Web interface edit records
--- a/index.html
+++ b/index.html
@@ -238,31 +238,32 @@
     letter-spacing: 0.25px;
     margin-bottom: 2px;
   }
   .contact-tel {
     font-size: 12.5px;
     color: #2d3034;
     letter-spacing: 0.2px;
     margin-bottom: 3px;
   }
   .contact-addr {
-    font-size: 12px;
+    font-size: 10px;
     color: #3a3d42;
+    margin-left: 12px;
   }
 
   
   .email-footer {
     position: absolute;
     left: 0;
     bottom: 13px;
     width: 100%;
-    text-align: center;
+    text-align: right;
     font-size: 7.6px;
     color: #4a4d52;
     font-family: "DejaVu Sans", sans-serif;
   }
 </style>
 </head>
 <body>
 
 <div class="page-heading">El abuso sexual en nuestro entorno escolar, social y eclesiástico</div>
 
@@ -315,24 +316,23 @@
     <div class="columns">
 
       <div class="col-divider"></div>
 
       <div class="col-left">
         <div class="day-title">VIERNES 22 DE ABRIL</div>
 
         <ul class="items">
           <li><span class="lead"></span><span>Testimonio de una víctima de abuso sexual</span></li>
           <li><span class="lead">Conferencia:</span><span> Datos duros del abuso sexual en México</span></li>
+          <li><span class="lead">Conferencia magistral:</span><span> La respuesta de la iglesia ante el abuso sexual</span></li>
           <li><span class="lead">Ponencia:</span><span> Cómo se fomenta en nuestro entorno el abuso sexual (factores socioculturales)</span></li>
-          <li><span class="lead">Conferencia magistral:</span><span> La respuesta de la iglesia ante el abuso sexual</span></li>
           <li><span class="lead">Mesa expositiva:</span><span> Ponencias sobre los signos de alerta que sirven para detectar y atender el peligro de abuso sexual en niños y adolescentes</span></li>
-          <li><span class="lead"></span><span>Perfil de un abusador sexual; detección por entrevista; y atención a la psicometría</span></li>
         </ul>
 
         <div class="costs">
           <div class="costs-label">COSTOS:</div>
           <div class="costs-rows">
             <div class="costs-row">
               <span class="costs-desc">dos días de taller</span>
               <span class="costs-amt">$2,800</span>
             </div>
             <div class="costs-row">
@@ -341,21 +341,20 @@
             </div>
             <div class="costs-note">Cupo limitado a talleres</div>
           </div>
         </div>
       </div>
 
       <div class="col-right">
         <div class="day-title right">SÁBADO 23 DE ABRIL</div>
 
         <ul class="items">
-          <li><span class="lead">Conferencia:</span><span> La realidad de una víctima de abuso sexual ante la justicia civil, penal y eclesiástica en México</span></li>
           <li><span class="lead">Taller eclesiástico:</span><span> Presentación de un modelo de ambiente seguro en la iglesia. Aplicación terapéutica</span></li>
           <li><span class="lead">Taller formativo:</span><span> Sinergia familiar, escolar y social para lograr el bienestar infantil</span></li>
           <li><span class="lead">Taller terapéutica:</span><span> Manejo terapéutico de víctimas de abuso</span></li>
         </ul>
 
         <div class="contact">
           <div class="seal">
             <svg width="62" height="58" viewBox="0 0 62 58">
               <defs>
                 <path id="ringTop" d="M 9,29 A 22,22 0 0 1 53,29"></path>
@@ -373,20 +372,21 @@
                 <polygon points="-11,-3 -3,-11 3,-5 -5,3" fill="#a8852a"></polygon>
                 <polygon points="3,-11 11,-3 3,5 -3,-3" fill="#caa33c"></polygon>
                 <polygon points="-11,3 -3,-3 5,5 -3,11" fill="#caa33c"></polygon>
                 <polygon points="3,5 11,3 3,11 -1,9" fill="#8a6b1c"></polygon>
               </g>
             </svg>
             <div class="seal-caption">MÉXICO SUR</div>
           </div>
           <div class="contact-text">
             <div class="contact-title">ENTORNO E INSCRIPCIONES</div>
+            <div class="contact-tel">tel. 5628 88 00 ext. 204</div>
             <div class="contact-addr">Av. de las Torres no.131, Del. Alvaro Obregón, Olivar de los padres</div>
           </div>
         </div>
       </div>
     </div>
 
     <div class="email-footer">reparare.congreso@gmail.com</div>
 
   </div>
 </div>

## [Task directions]
Read the data above and pull out each line that holds the string "escolar".

## [Expected output]
 <div class="page-heading">El abuso sexual en nuestro entorno escolar, social y eclesiástico</div>
           <li><span class="lead">Taller formativo:</span><span> Sinergia familiar, escolar y social para lograr el bienestar infantil</span></li>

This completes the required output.